Foraging & Outings

Women and the land

Written by Elizabeth Woodcock

About 15 years ago I was living and working in Dubai. A desert with the world’s biggest buildings on it, and a high street which is an eight-lane motorway, where public ‘gardens’ are created and removed overnight, trees in huge pots and incredibly realistic astro-turf. It was here I had a dream, a big dream, a dream where you wake up with a startling message. This one was not encrypted, no flying carpets or mythological animals present. The dream simply said ‘Go home’ and I saw rolling hills of green.
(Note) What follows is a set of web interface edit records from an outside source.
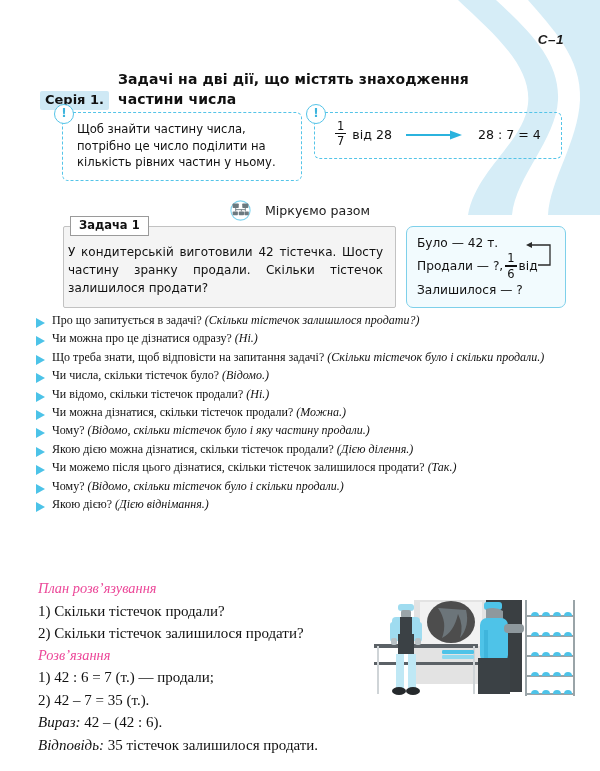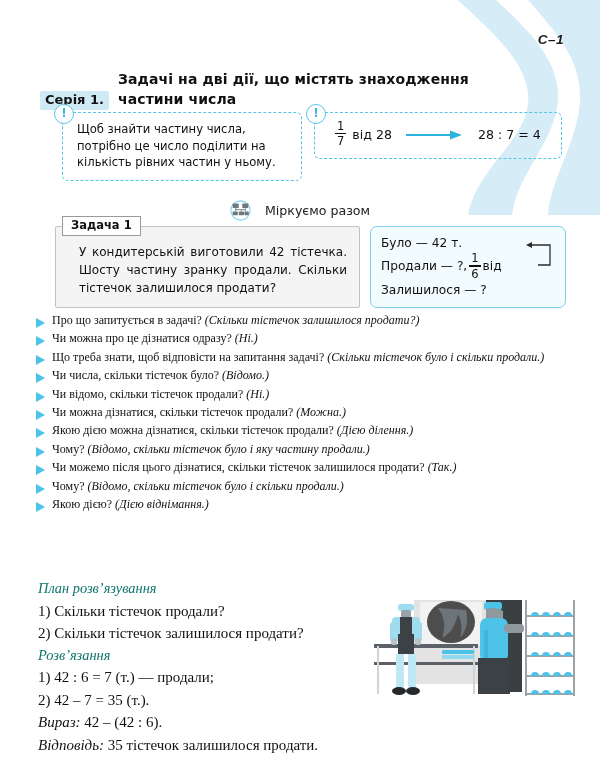"Задача 1" .problem-box { margin-left: none -> 8px; padding: 16px 12px 10px 23px -> 16px 12px 10px 4px }
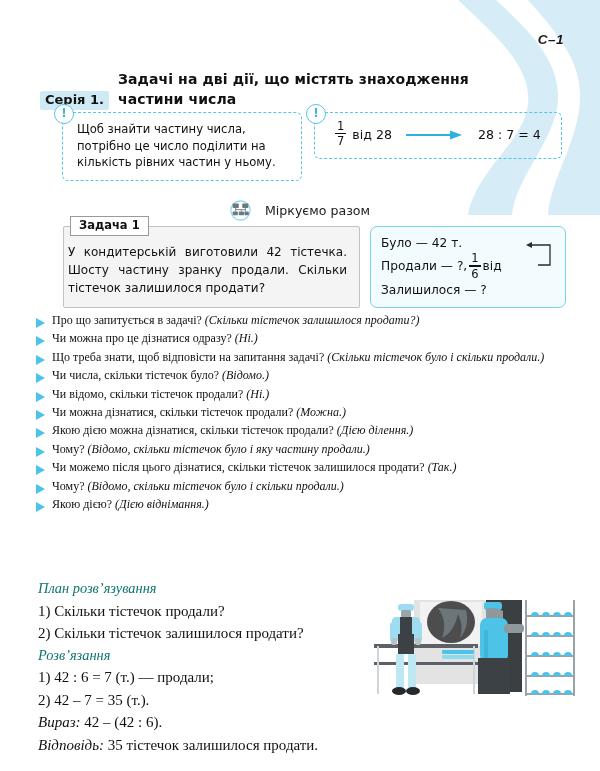"Було — 42 т." .schema-box { width: 196px -> 160px }
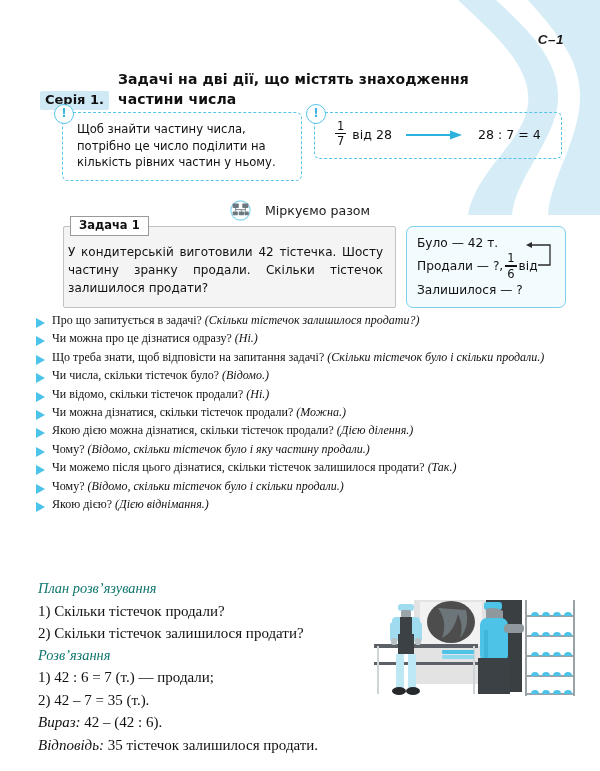"Якою дією можна дізнатися, скільки" div.qitem { order: before "Чому? (Відомо, скільки тістечок було і яку" -> after "Чому? (Відомо, скільки тістечок було і яку" }
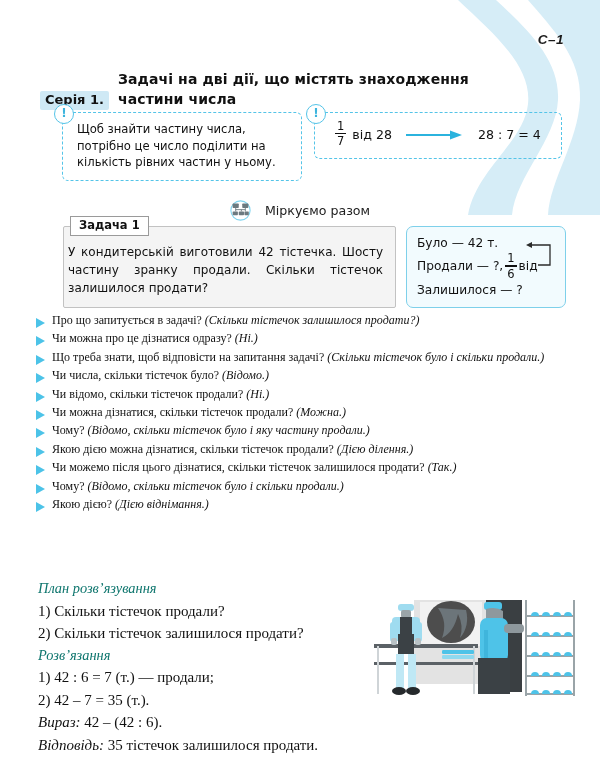"План розв’язування" .plan-head { color: #0f766e -> #ec4899 }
My interpretation of this was Cumbria, where I was born and brought up.

Alfred Wainwright (a Lancastrian who came to the Cumbrian lakes when he was 23 and wrote seven walking guidebooks) said:

Surely there is no other place in this whole wonderful world quite like Lakeland…, no other than that calls so insistently across a gulf of distance. All who truly love Lakeland are exiles when away from it.”

This deep sense of belonging to land, to be exiled when away, and with that a sense of protection and love towards land, is ingrained within.

IMG_20190421_155148356

I spoke recently at the Orkney International Science Festival about the Cumbrian fells, this intimate connection to landscape and walking in the footsteps of ancestors, discovering the landscape through Celtic and Norse place names, and how they relied on the land, plants and creatures for their survival.

After the talk a number of women, spoke to me of ‘home’ and ‘belonging’, because not all of us are able to return home, or connect with nature and land. One said, now she was in her 60s, her home was here, in her body. A beautiful place to be settled.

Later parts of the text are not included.